◆ Exercise
Make an exact copy of every entry below, with the pictures left out.
--- Available data ---
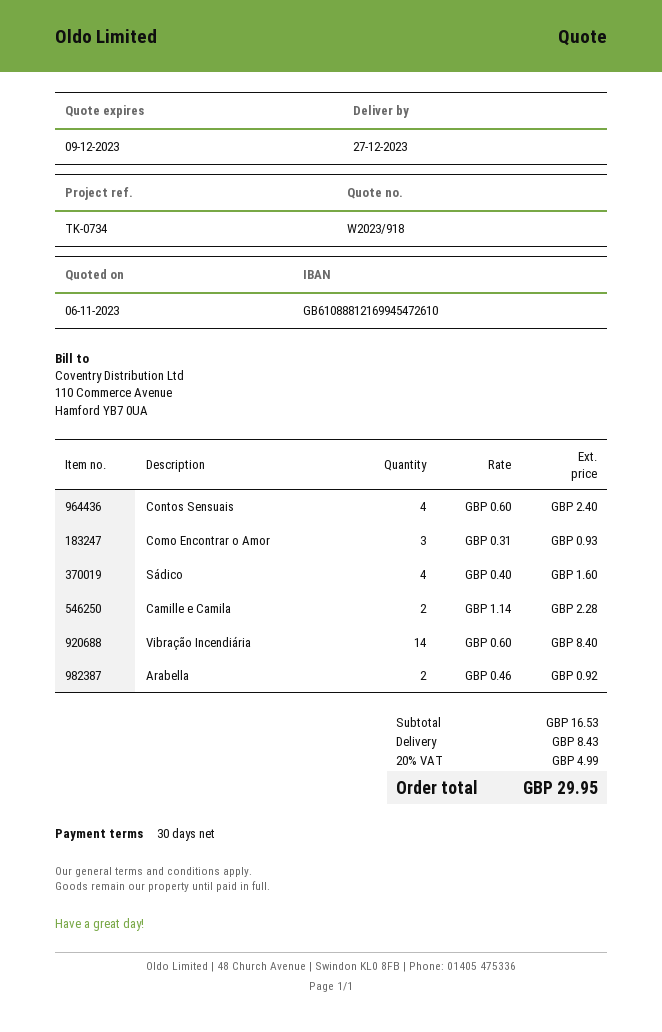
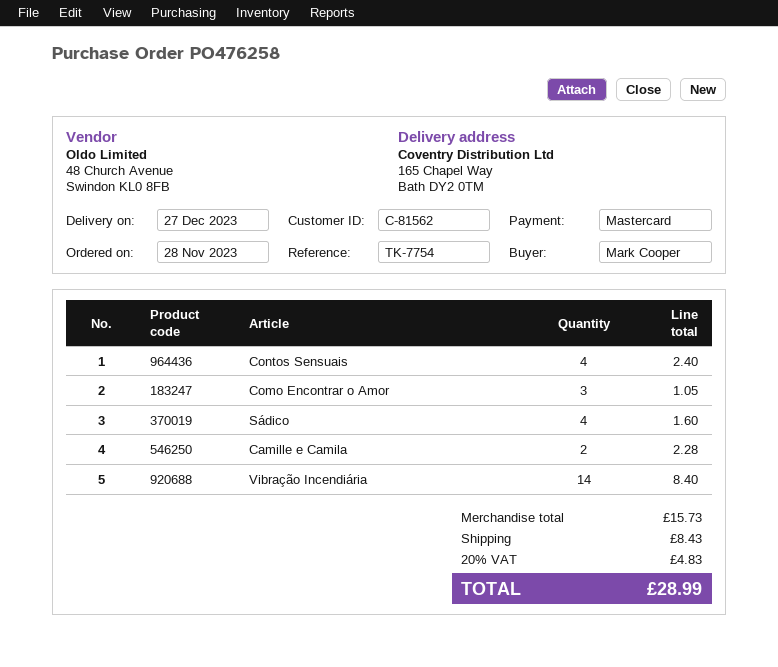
reference: TK-0734 -> TK-7754
Como Encontrar o Amor: 3 for 0.93 -> 3 for 1.05
Arabella: 2 for 0.92 -> none
subtotal: 16.53 -> 15.73
tax: 20% = 4.99 -> 20% = 4.83
total: 29.95 -> 28.99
---
◆ Problem solution
reference: TK-0734 -> TK-7754
Como Encontrar o Amor: 3 for 0.93 -> 3 for 1.05
Arabella: 2 for 0.92 -> none
subtotal: 16.53 -> 15.73
tax: 20% = 4.99 -> 20% = 4.83
total: 29.95 -> 28.99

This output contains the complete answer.